TOYOTA GAZOO Racing WRCチャレンジプログラムに参加中の勝田貴元が、10月14日(木)から17日(日)にかけてスペイン北東部のサロウを中心に開催された、2021年FIA世界ラリー選手権(WRC)第11戦「ラリー・スペイン」に、コ・ドライバーのアーロン・ジョンストンと共にヤリスWRCで参戦。クラッシュにより初日にデイリタイアとなりましたが、再出走した二日目以降は高速ターマック(舗装路)ステージでの経験を積み、総合40位で完走しました。

勝田・ジョンストン組
勝田・ジョンストン組

2年前の2019年、勝田はこのラリー・スペインにヤリスWRCで初めて出場しました。スペインはここしばらく、ターマック(舗装路)とグラベル(未舗装路)の両路面を走行する「ミックスサーフェス・ラリー」として行われてきましたが、今年は久々に全ステージの路面がターマックとなり、勝田にとっては新たな挑戦となりました。

勝田はラリー初日金曜日の最初のステージ、SS1でペースノートの情報を誤解し、右コーナーに高いスピードで進入。コーナーを曲がりきれず、外側のバリアに当たってクルマの左フロント部分にダメージを負いました。何とかSS1は走り切りましたが、ダメージが大きかったため、その後の走行を諦めデイリタイアとなりました。その晩、チームはサービスでクルマを修理し、勝田は最長の距離を走る翌日の土曜日に再出走。走り始めはやや自信を失っていましたが、ステージを重ねるごとに自信を取り戻しペースアップ。ラリー終盤にはトップ5タイムを2回記録するなど調子を上げ、今回がコンビ2戦目となるジョンストンと共に高速ターマックステージで多くの経験を積みラリーを終えました。

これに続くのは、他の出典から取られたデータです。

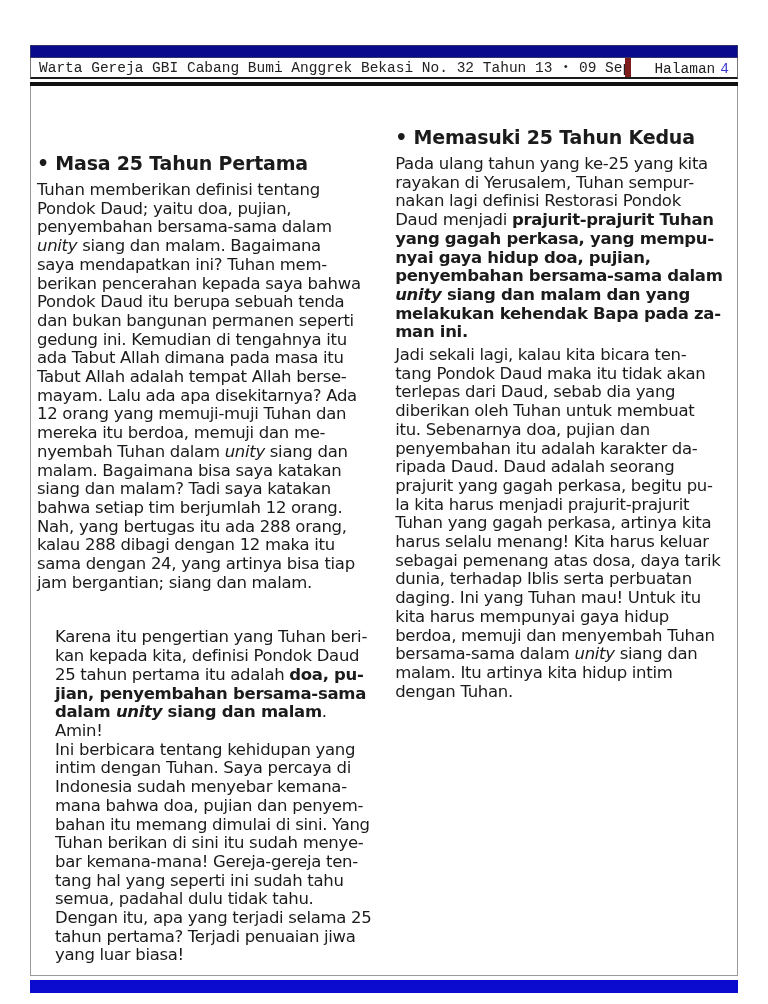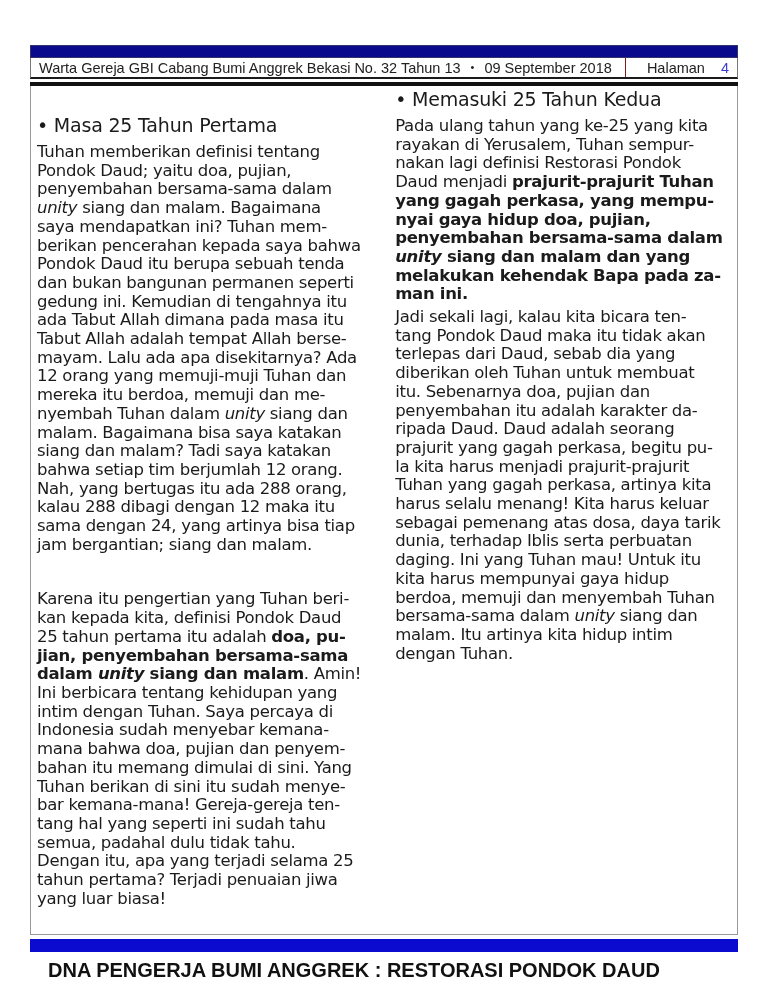"Warta Gereja GBI Cabang Bumi" .header-row { font-family: Liberation Sans, sans-serif -> Liberation Mono, monospace }
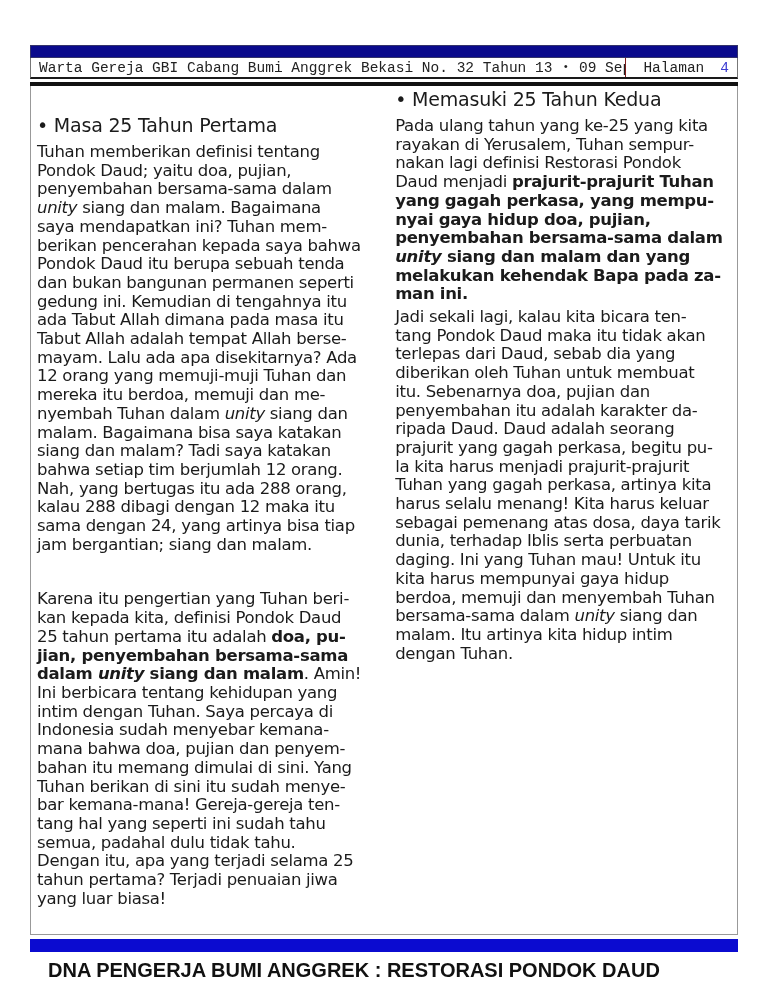"Halaman" .header-right { align-items: center -> flex-end; border-left: 1px solid #7f1d1d -> 6px solid #7f1d1d; gap: 16px -> 5px }
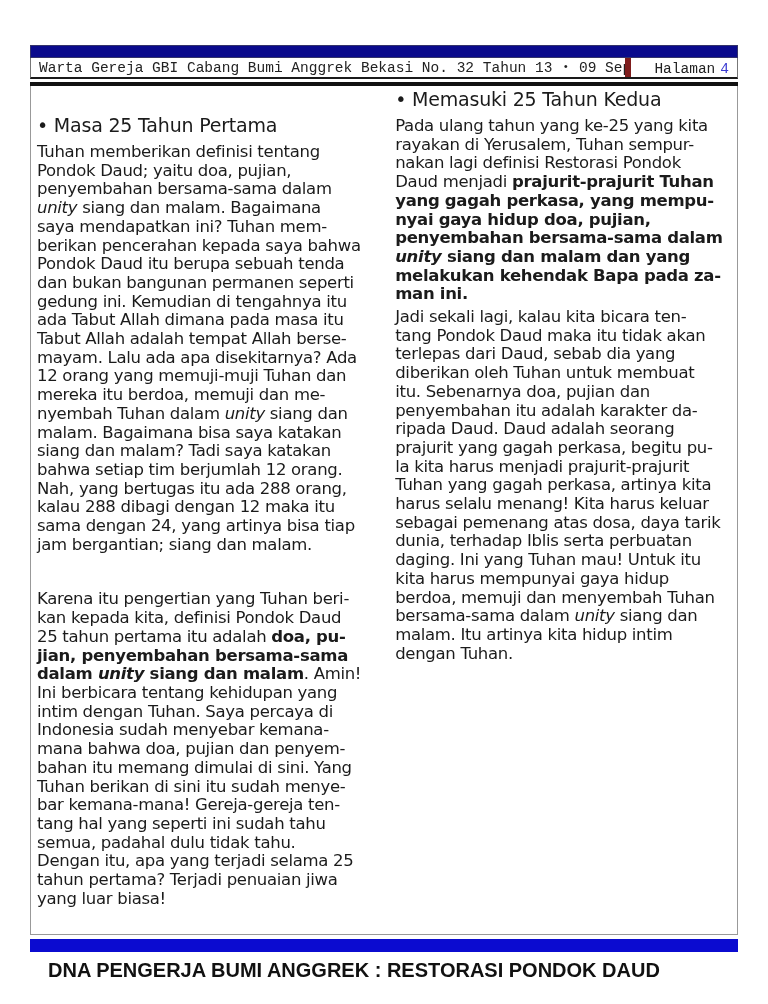"• Memasuki 25 Tahun Kedua" .heading { font-weight: normal -> bold; margin-top: none -> 38px }
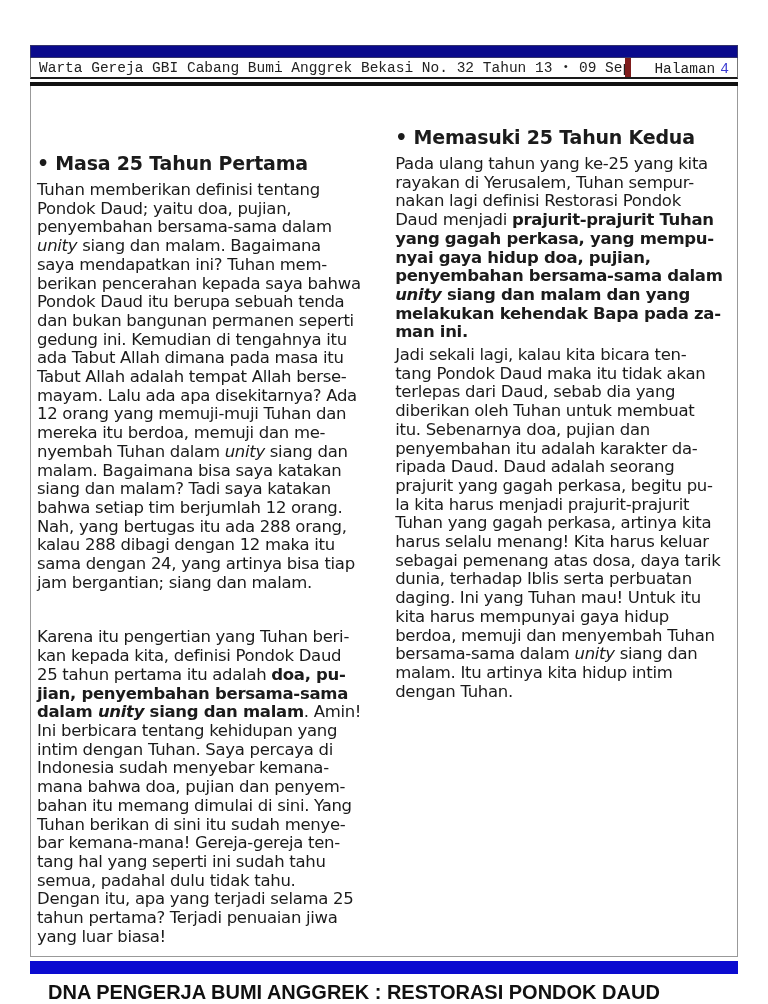"Karena itu pengertian yang Tuhan" .para.para-large { margin-left: none -> 18px }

勝田貴元:今回は、残念ながら自分が思っていたようなスタートを切ることができませんでした。自分のミスです。ペースノートの情報を誤解してしまい、実際には自分が考えていた以上にタイトだったコーナーへの進入スピードが高すぎて、バリアへの衝突を避けることができませんでした。しかし、チームがクルマを修理してくれたおかげで、再出走することができました。土曜日の朝は自信が持てずにかなり苦労しましたが、一日の終わりにはフィーリングが良くなり、ステージのタイムも好転しました。そして、ラリーの終盤にはさらに良いフィーリングが得られたので、今はシーズン最終戦のモンツァが楽しみです。

ユホ・ハンニネン(インストラクター):金曜日、タカはリスクを冒していませんでしたし、攻め過ぎてもいなかったので、あのような事になってしまったのは本当に残念です。彼は最初のステージを注意深く走り、フィーリングを高めようとしていました。ペースノートは正しかったのですが、実際よりも緩いコーナーと捉えて走ってしまいました。その後、翌日に再出走しましたが簡単にはいきませんでした。特に、上位の選手がかなりのハイペースで走っているような状況では、タカが自信を取り戻すためには少し時間が必要でした。しかし、3本目のステージで既に良いタイムが出ていましたし、金曜日の失望が大きかったことを考えると、かなり早く立て直したといえます。土曜日と日曜日の丸二日間走れたのは良かったですし、次のモンツァに向けてもプラスになったと思います。

Result
ラリー・スペインの結果

  1. 1 ティエリー・ヌービル/マーティン・ヴィーデガ (ヒュンダイ i20クーペ WRC)

    2h34m11.8s

  2. 2 エルフィン・エバンス/スコット・マーティン (トヨタ ヤリス WRC)

    +24.1s

  3. 3 ダニ・ソルド/カンディド・カレーラ (ヒュンダイ i20クーペ WRC)

    +35.3s

  4. 4 セバスチャン・オジエ/ジュリアン・イングラシア (トヨタ ヤリス WRC)

    +42.1s

  5. 5 カッレ・ロバンペラ/ヨンネ・ハルットゥネン (トヨタ ヤリス WRC)

    +1m31.8s

  6. 40 勝田 貴元/アーロン・ジョンストン (トヨタ ヤリス WRC)

    +1h21m33.5s

次回のイベント情報

勝田のWRC次戦は、11月19日(金)から21日(日)にかけてイタリア北部ミラノの周辺で開催される、第12戦「ラリー・モンツァ」です。昨年WRCとして初めて開催されたラリー・モンツァは、今年もシーズンの最終戦となり、有名なモンツァ・サーキットを中心にターマックラリーとして行われます。昨年勝田はSS1でクラッシュしデイリタイアとなりましたが、再出走したデイ2以降は何本かのステージでトップクラスの速さを示し、ボーナスポイントがかかる最終のパワーステージでは、WRC参戦後初となるベストタイムを記録しました。今年は、昨年よりもベルガモ周辺の山岳ステージの割合が増えており、さらにチャレンジングなイベントになる可能性があります。